Why the Best Agent-Native Apps Use Less AI

The mark of a great agent-native application is what it doesn't send to the model.

It was 2 AM, and I was still grinding away on my 'free design.md' hackathon project, so I barely noticed it at first. But my own agent had just routed a string into a frontier model so it could parse a few dozen lines of JSON.

The response, to be fair, was perfectly formed. The schema was understood. But here's the thing that slowly dawned on me, with some horror. That whole string I'd passed in was 12 fields and about 400 bytes. But the way my system was currently wired, the agent was the only execution layer for anything that the underlying code couldn't directly support.

With only one option, the agent passed my request to an expensive frontier model, chewed on it for over 50 seconds, burned through about 50,000 tokens (because it was carrying a lot of context it didn't need), and then returned the solution. I was stunned. That same answer could have come from a JSON.parse call that would have returned in under one millisecond, with zero risk of hallucinating, and for zero cost.

That was the moment I understood I needed to write this piece. You see, the dominant agent-native discourse right now has the quality signal backward. Agent-native applications are the future. There's no denying it. There's no going back. But we've been measuring agent-native applications by their agentic surface area, by how much the agent can do, by how many tools it can reach, by how autonomous its loops are.

Instead, we should be measuring success by the inverse. By how much work an agent-native system can route back to production code, or to actions, which are newly written, reusable snippets of code that run on the backend. My app shouldn't need Claude to parse 20 lines of JSON.

So here's my argument: AI restraint will become the true quality signal for all future software.

The two-surface trap: the biggest problem with agent-native apps

It's worth asking why well-engineered AI products keep routing string parsing, arithmetic, and field lookups through the most expensive component in their stack.

The answer is architectural, not behavioral. Most agent-native applications, as the term is used today, give their users exactly two execution surfaces.

The two-surface trap — user intent splits between a fixed UI and an expensive agent, with no place else to go

The first surface is the UI. Buttons, forms, and flows are the things the developers thought to build. Fast, predictable, testable, deterministic. But fixed. If a workflow isn't in the UI, it's not available to the user.
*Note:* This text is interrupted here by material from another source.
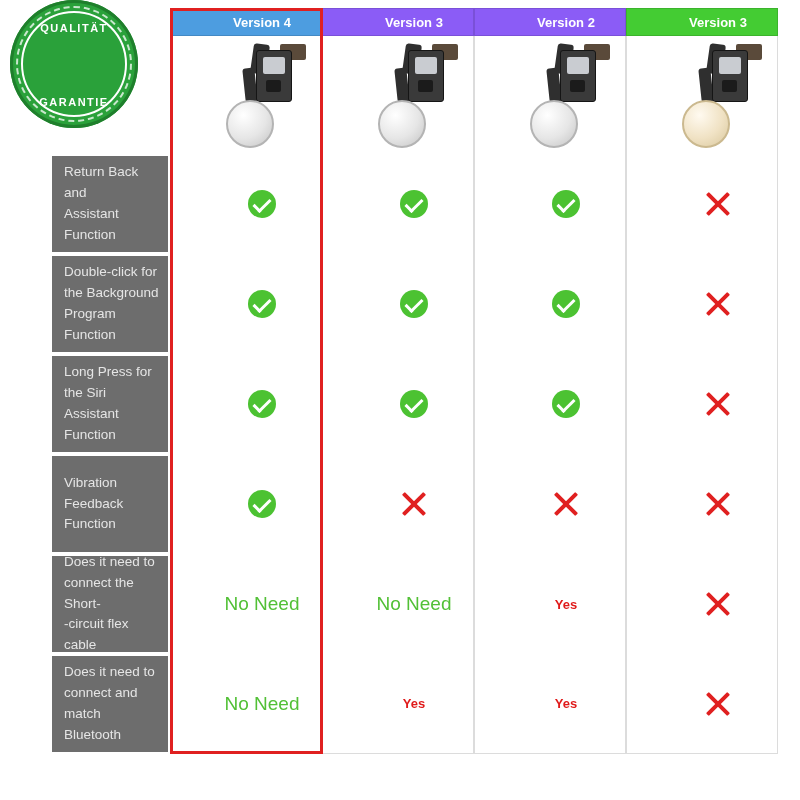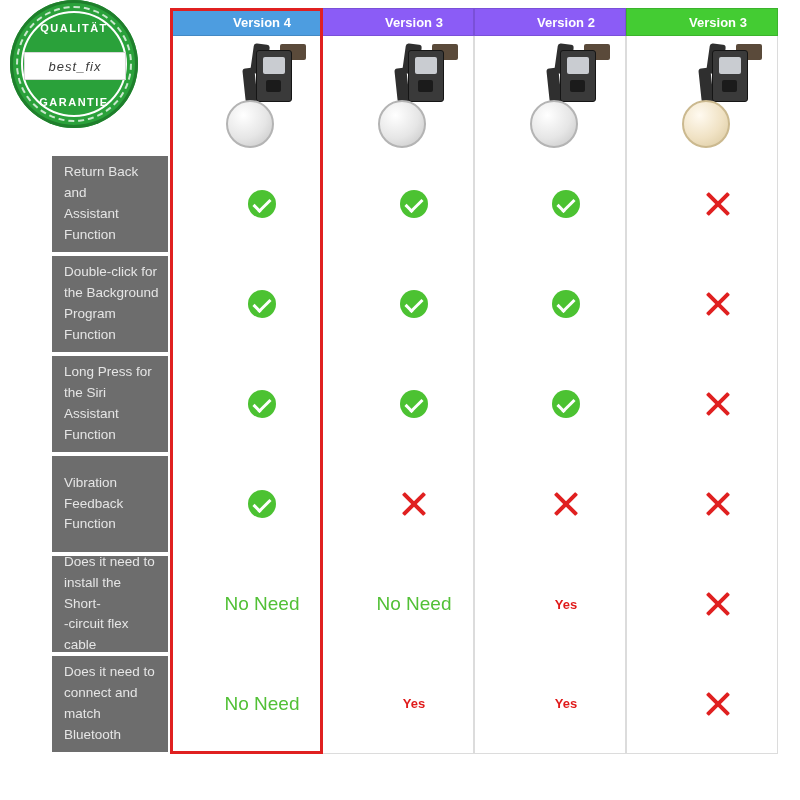"best_fix" div.badge-label { html: <div>best_fix</div> -> none }
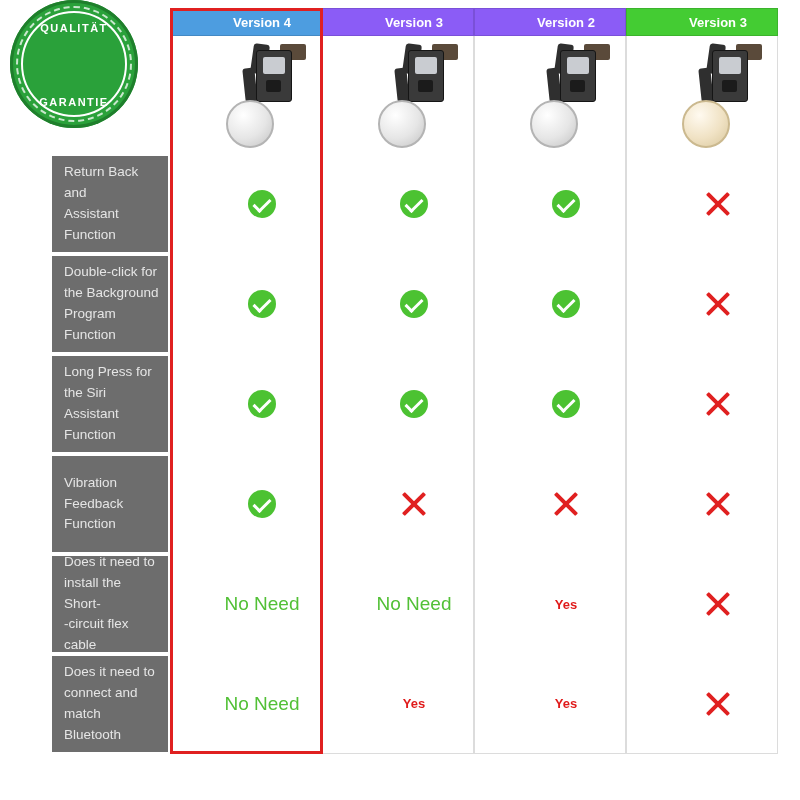"install the Short-" span { text: install -> connect }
The second surface is the agent. It can access an LLM along with whatever tools the developers chose to wire up at build time. This surface is infinitely flexible, in the sense that I can describe anything I want, and the model will attempt it. But it's also slow, expensive, non-deterministic, and prone to confident hallucinations.

The UI is finite. The user's intent is infinite. And the agent is the only available bridge. So everything that falls into the gap, every parse, every filter, every date calculation, every status lookup, every sort, gets routed through inference by default. Not because anyone decided it should be. Because there's no other place for it to go.

This is the architectural defect at the heart of most agent-native applications. They've made the model the universal solvent for anything the UI can't do. And the universal solvent is, predictably, overkill for most of the things it dissolves.

The third execution surface

Agent-native applications, if the term is to mean anything precise, introduce a third execution surface.

The third surface unifies human and agent — both call the same registry of actions authored at runtime

This third execution surface is where users can define deterministic actions that the UI or agent can call. These actions are authored at runtime, not at build time. They are defined by people who are not the original engineers. They become available immediately to both the human UI and the agent loop. They are cheap, fast, testable, and correct by construction.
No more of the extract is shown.